- What is required -
Print exactly the lines that run from the opening line of the material through the line with "Johan Andersson | Cumulative: 0 -> 5", and nothing else, leaving out pictures.
───── Records to use
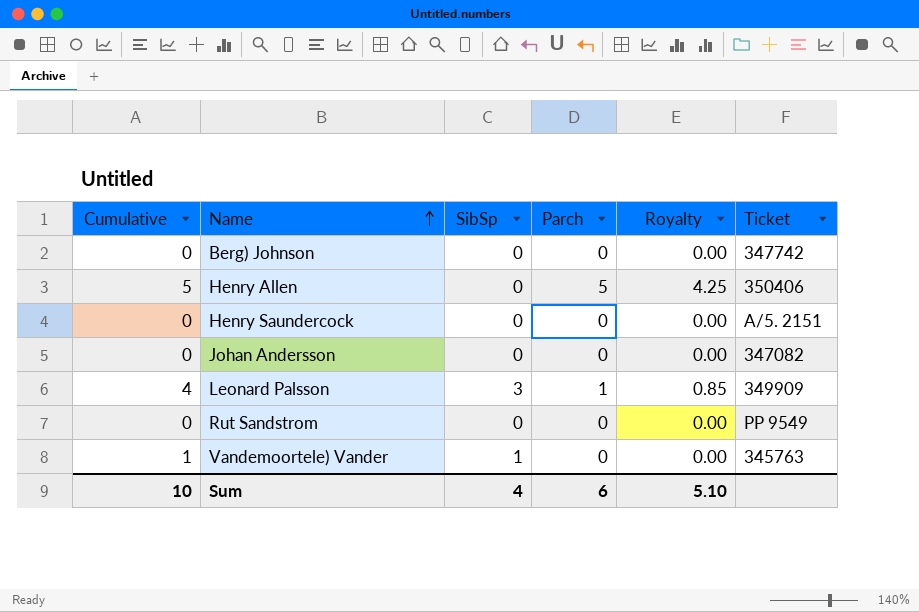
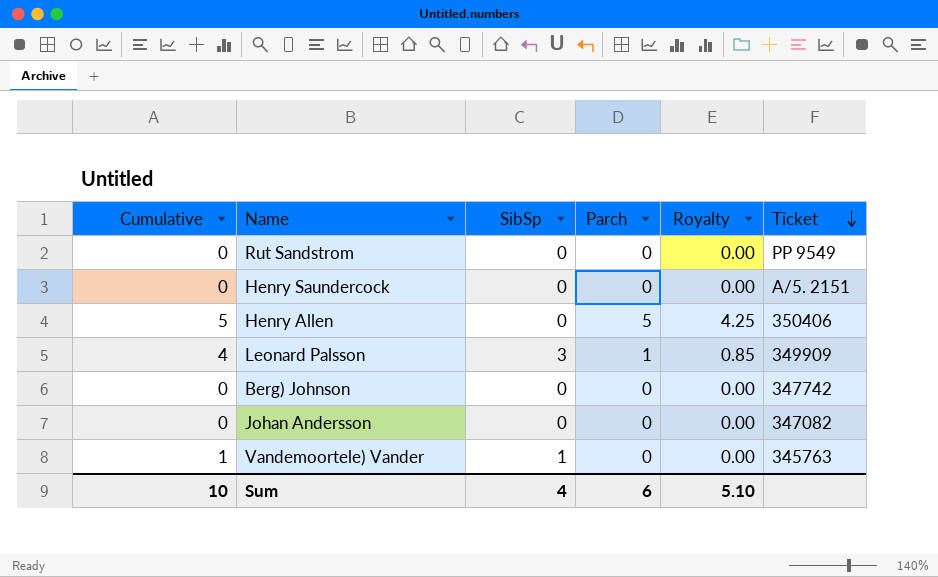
row order: Name ascending -> Ticket descending

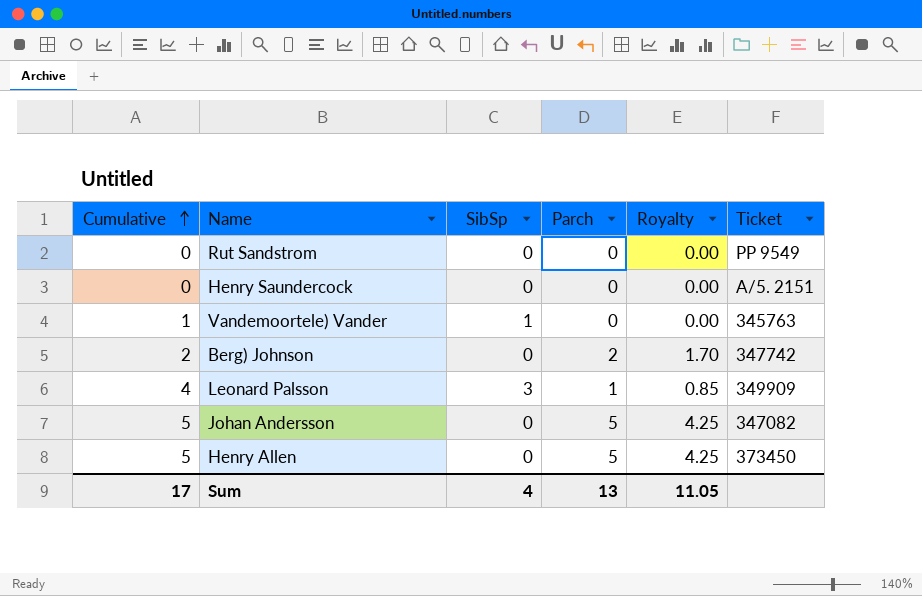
row order: Ticket descending -> Cumulative ascending
Berg) Johnson | Cumulative: 0 -> 2
Berg) Johnson | Parch: 0 -> 2
Berg) Johnson | Royalty: 0.00 -> 1.70
Johan Andersson | Cumulative: 0 -> 5
Johan Andersson | Parch: 0 -> 5
Johan Andersson | Royalty: 0.00 -> 4.25
Henry Allen | Ticket: 350406 -> 373450
Sum | Cumulative: 10 -> 17
Sum | Parch: 6 -> 13
Sum | Royalty: 5.10 -> 11.05

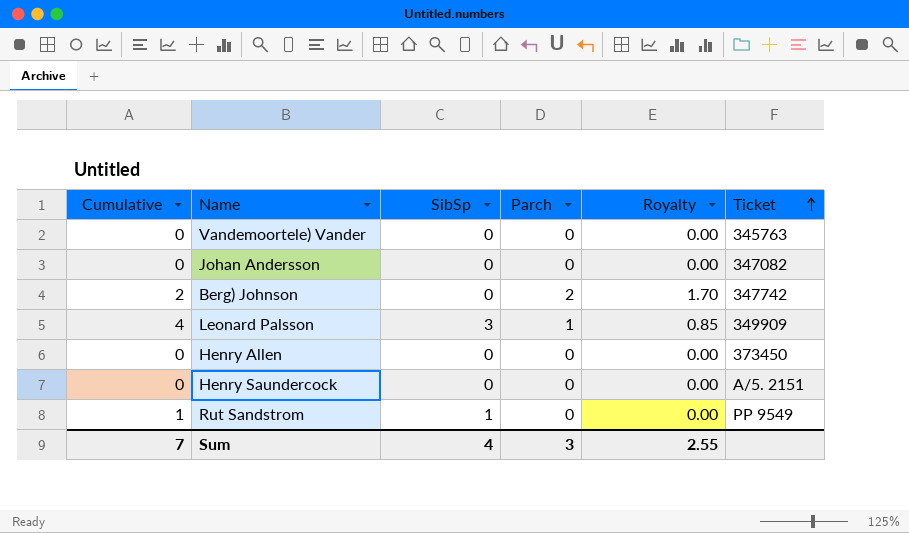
row order: Cumulative ascending -> Ticket ascending
Vandemoortele) Vander | Cumulative: 1 -> 0
Vandemoortele) Vander | SibSp: 1 -> 0
Johan Andersson | Cumulative: 5 -> 0
Johan Andersson | Parch: 5 -> 0
Johan Andersson | Royalty: 4.25 -> 0.00
Henry Allen | Cumulative: 5 -> 0
Henry Allen | Parch: 5 -> 0
Henry Allen | Royalty: 4.25 -> 0.00
Rut Sandstrom | Cumulative: 0 -> 1
Rut Sandstrom | SibSp: 0 -> 1
Sum | Cumulative: 17 -> 7
Sum | Parch: 13 -> 3
Sum | Royalty: 11.05 -> 2.55

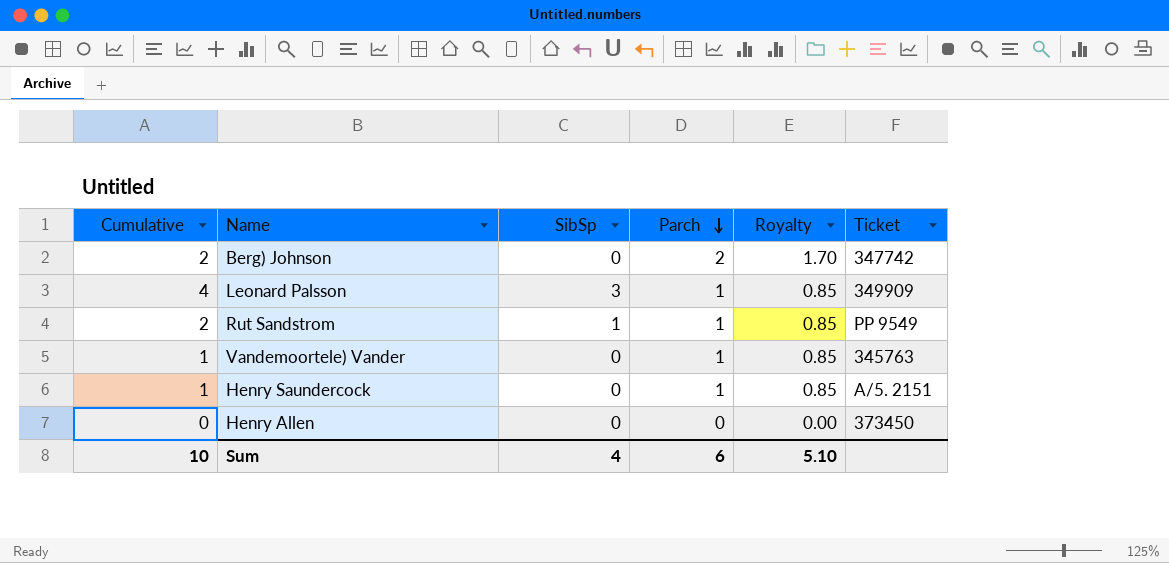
row order: Ticket ascending -> Parch descending
row Johan Andersson: 0 | 0 | 0 | 0.00 | 347082 -> none
Rut Sandstrom | Cumulative: 1 -> 2
Rut Sandstrom | Parch: 0 -> 1
Rut Sandstrom | Royalty: 0.00 -> 0.85
Vandemoortele) Vander | Cumulative: 0 -> 1
Vandemoortele) Vander | Parch: 0 -> 1
Vandemoortele) Vander | Royalty: 0.00 -> 0.85
Henry Saundercock | Cumulative: 0 -> 1
Henry Saundercock | Parch: 0 -> 1
Henry Saundercock | Royalty: 0.00 -> 0.85
Sum | Cumulative: 7 -> 10
Sum | Parch: 3 -> 6
Sum | Royalty: 2.55 -> 5.10

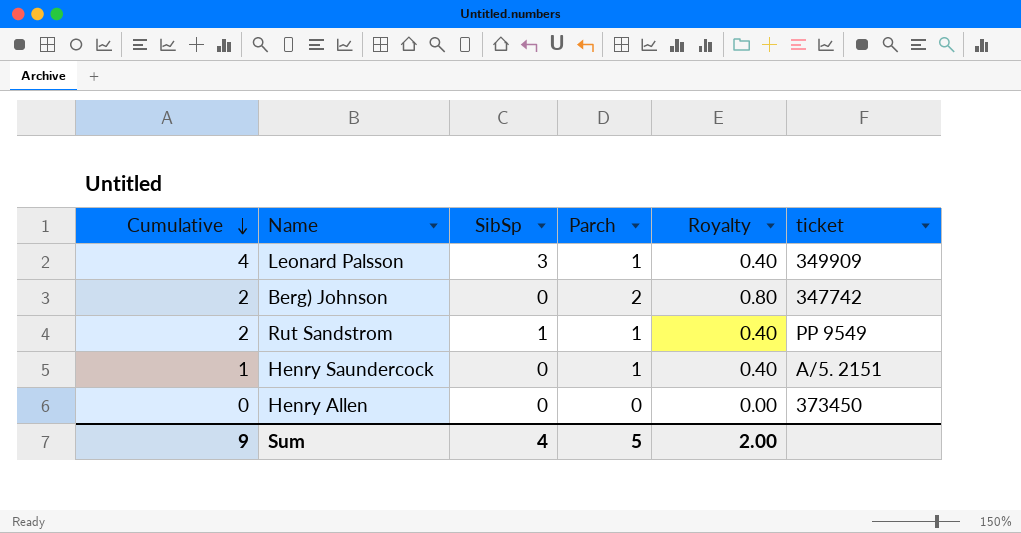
row order: Parch descending -> Cumulative descending
column Royalty | formula: [Parch] * 0.85 -> [Parch] * 0.4
column name: Ticket -> ticket
row Vandemoortele) Vander: 1 | 0 | 1 | 0.85 | 345763 -> none
Sum | Cumulative: 10 -> 9
Sum | Parch: 6 -> 5
Sum | Royalty: 5.10 -> 2.00

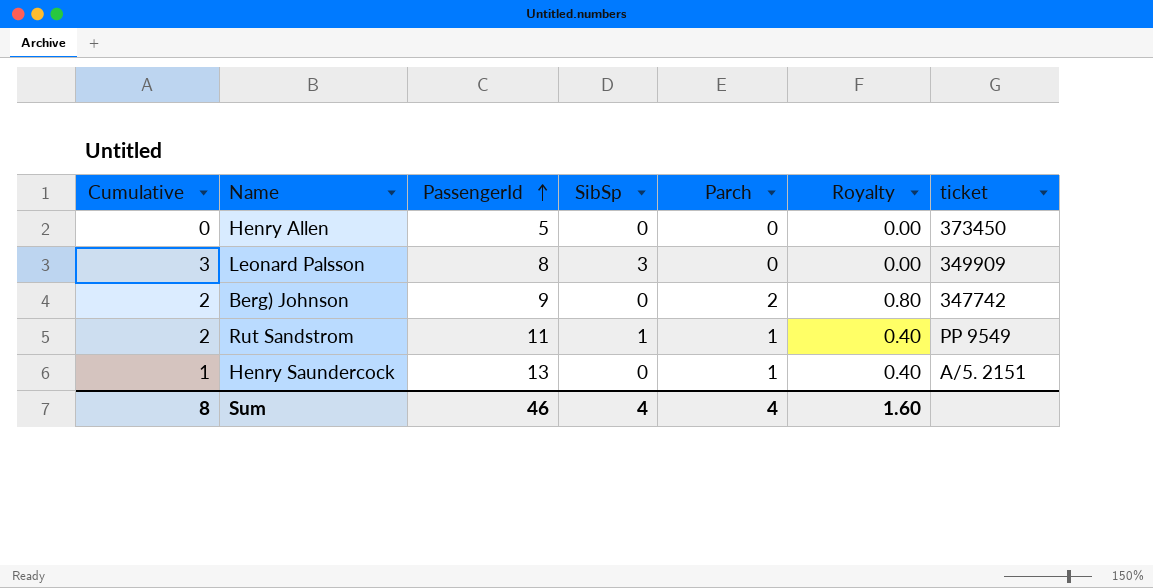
row order: Cumulative descending -> PassengerId ascending
column PassengerId | position: none -> 3
Leonard Palsson | Cumulative: 4 -> 3
Leonard Palsson | Parch: 1 -> 0
Leonard Palsson | Royalty: 0.40 -> 0.00
Sum | Cumulative: 9 -> 8
Sum | Parch: 5 -> 4
Sum | Royalty: 2.00 -> 1.60

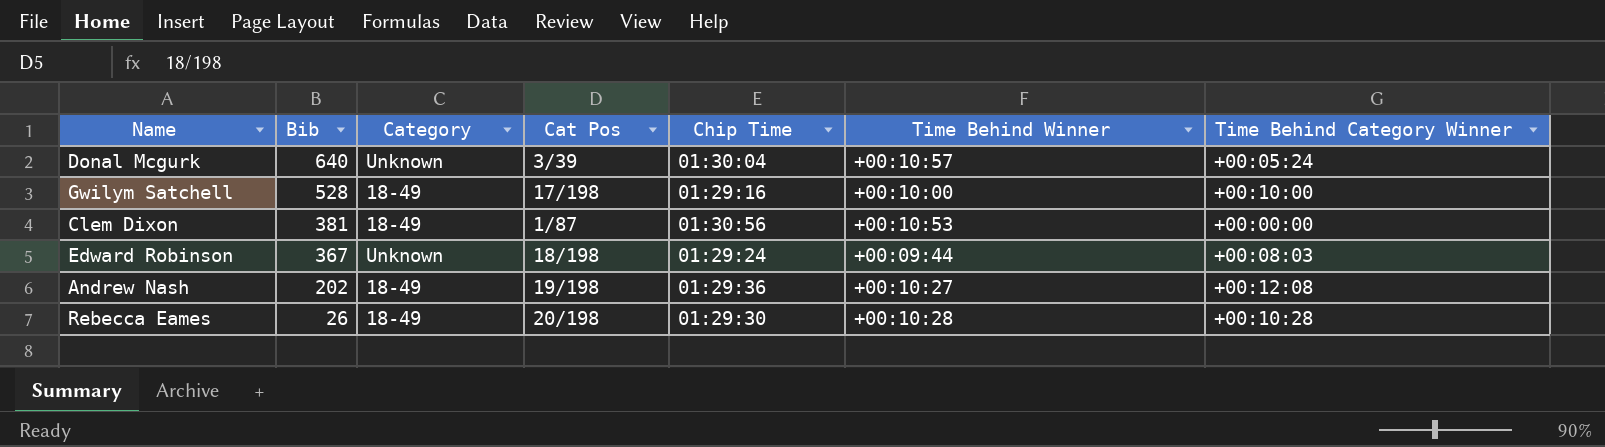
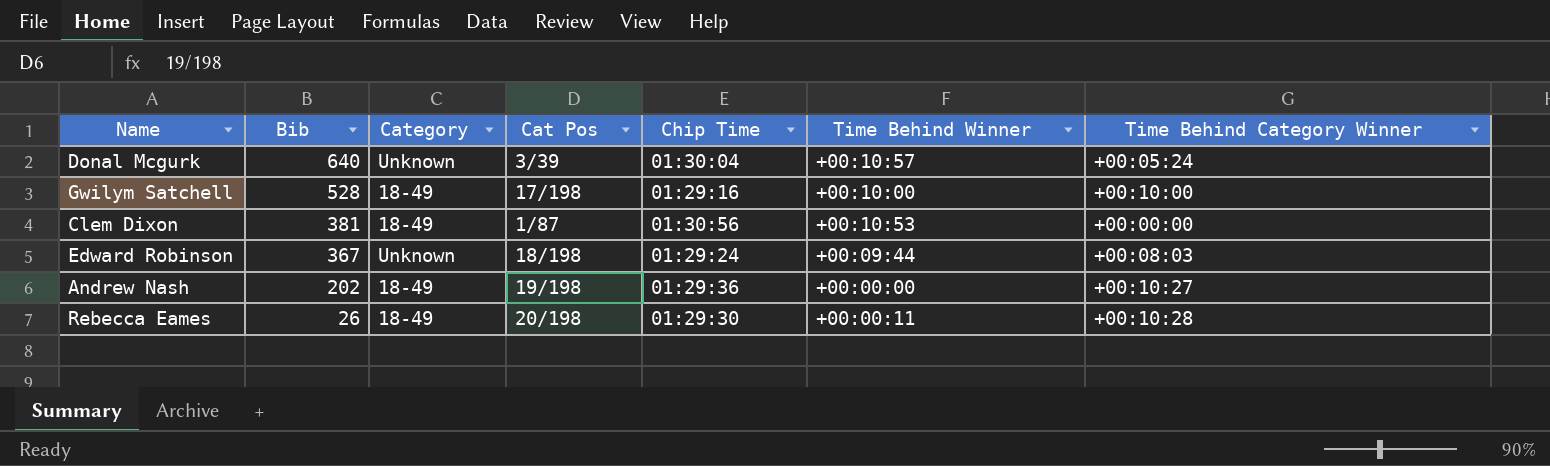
Andrew Nash | Time Behind Winner: +00:10:27 -> +00:00:00
Andrew Nash | Time Behind Category Winner: +00:12:08 -> +00:10:27
Rebecca Eames | Time Behind Winner: +00:10:28 -> +00:00:11

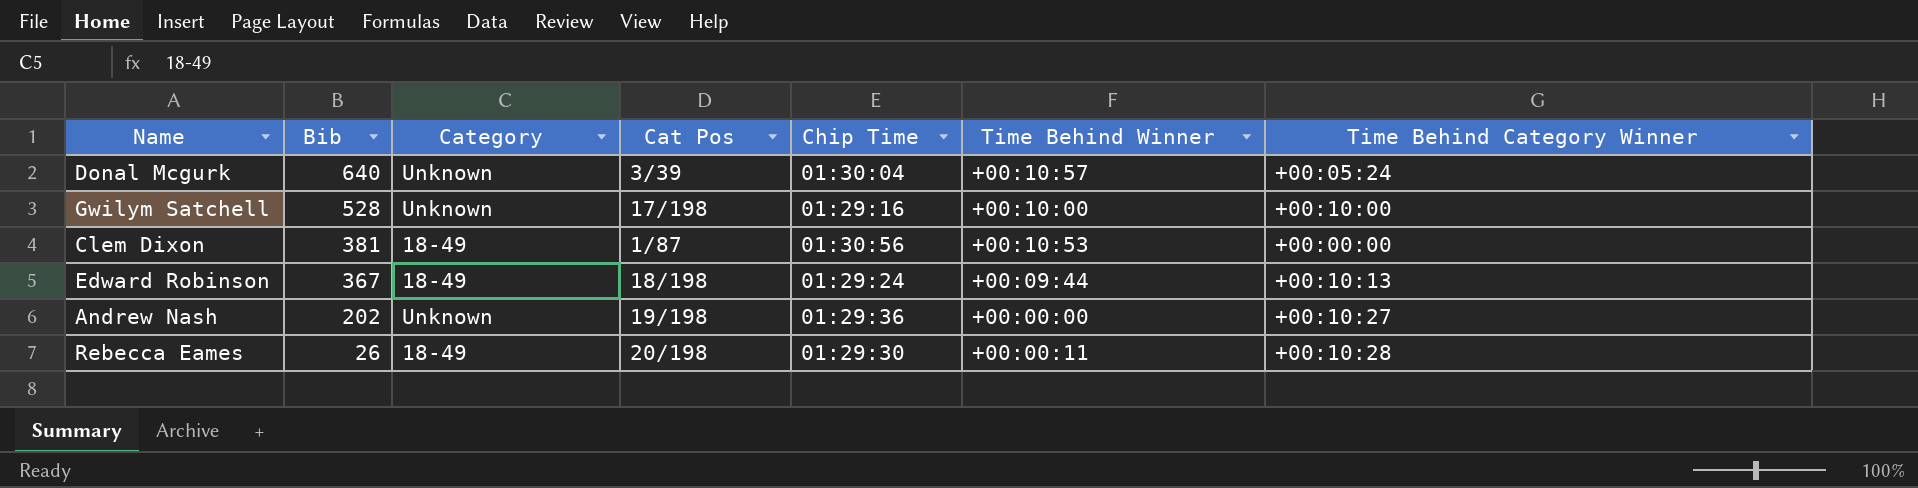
Gwilym Satchell | Category: 18-49 -> Unknown
Edward Robinson | Category: Unknown -> 18-49
Edward Robinson | Time Behind Category Winner: +00:08:03 -> +00:10:13
Andrew Nash | Category: 18-49 -> Unknown

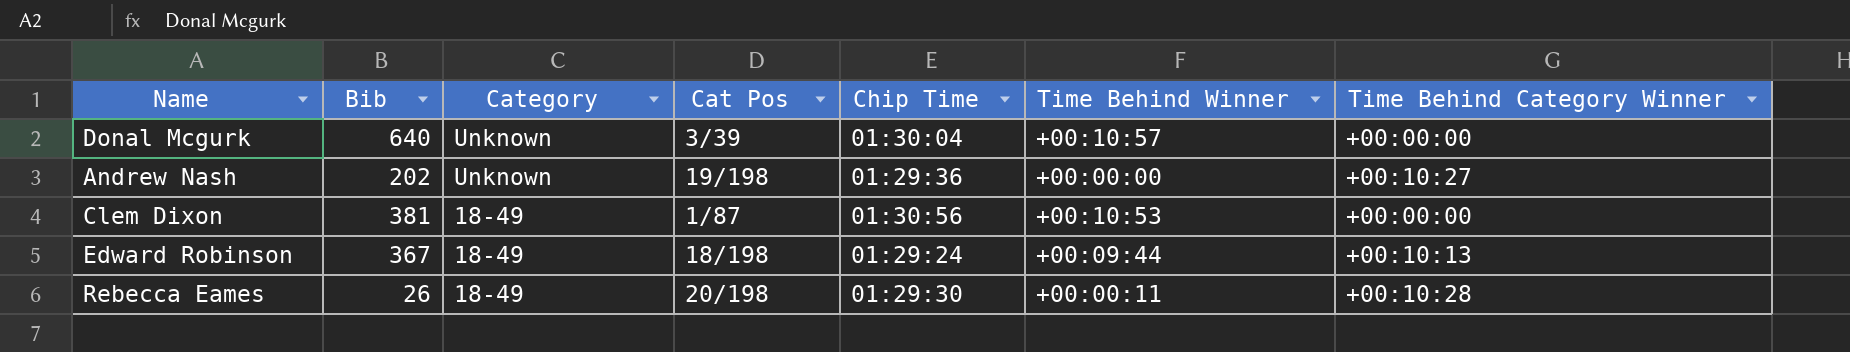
row order: Bib descending -> Category descending
row Gwilym Satchell: 528 | Unknown | 17/198 | 01:29:16 | +00:10:00 | +00:10:00 -> none
Donal Mcgurk | Time Behind Category Winner: +00:05:24 -> +00:00:00

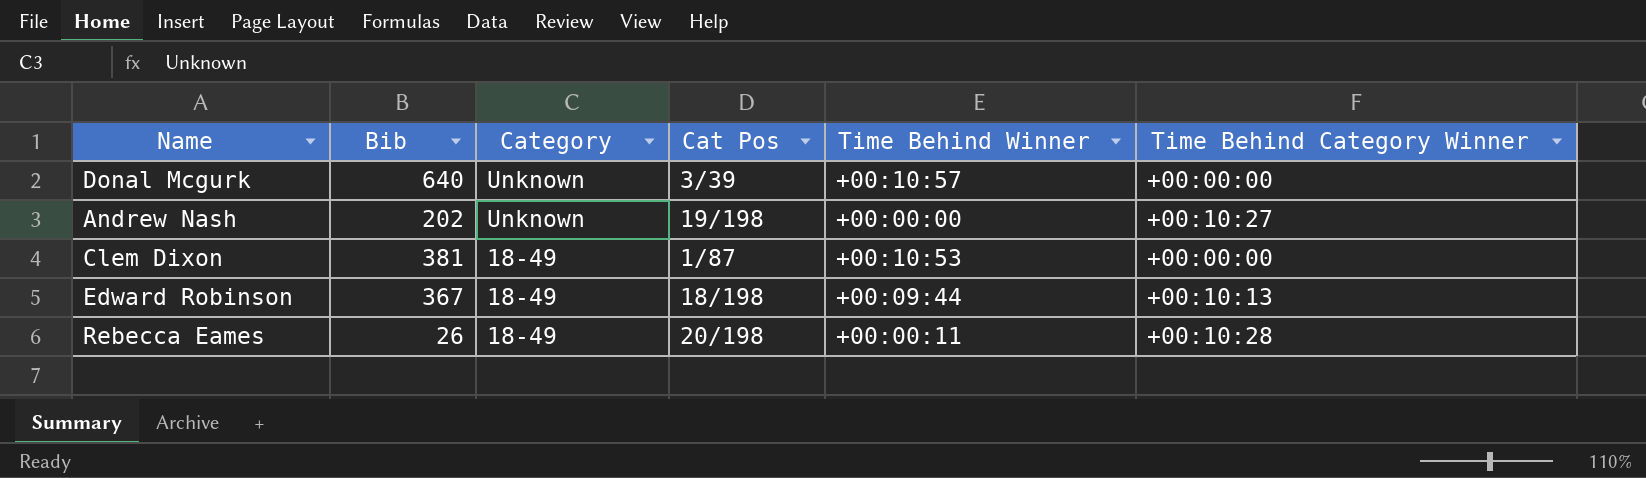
column Chip Time | position: 5 -> none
──────────
- Expected output -
row order: Name ascending -> Ticket descending

row order: Ticket descending -> Cumulative ascending
Berg) Johnson | Cumulative: 0 -> 2
Berg) Johnson | Parch: 0 -> 2
Berg) Johnson | Royalty: 0.00 -> 1.70
Johan Andersson | Cumulative: 0 -> 5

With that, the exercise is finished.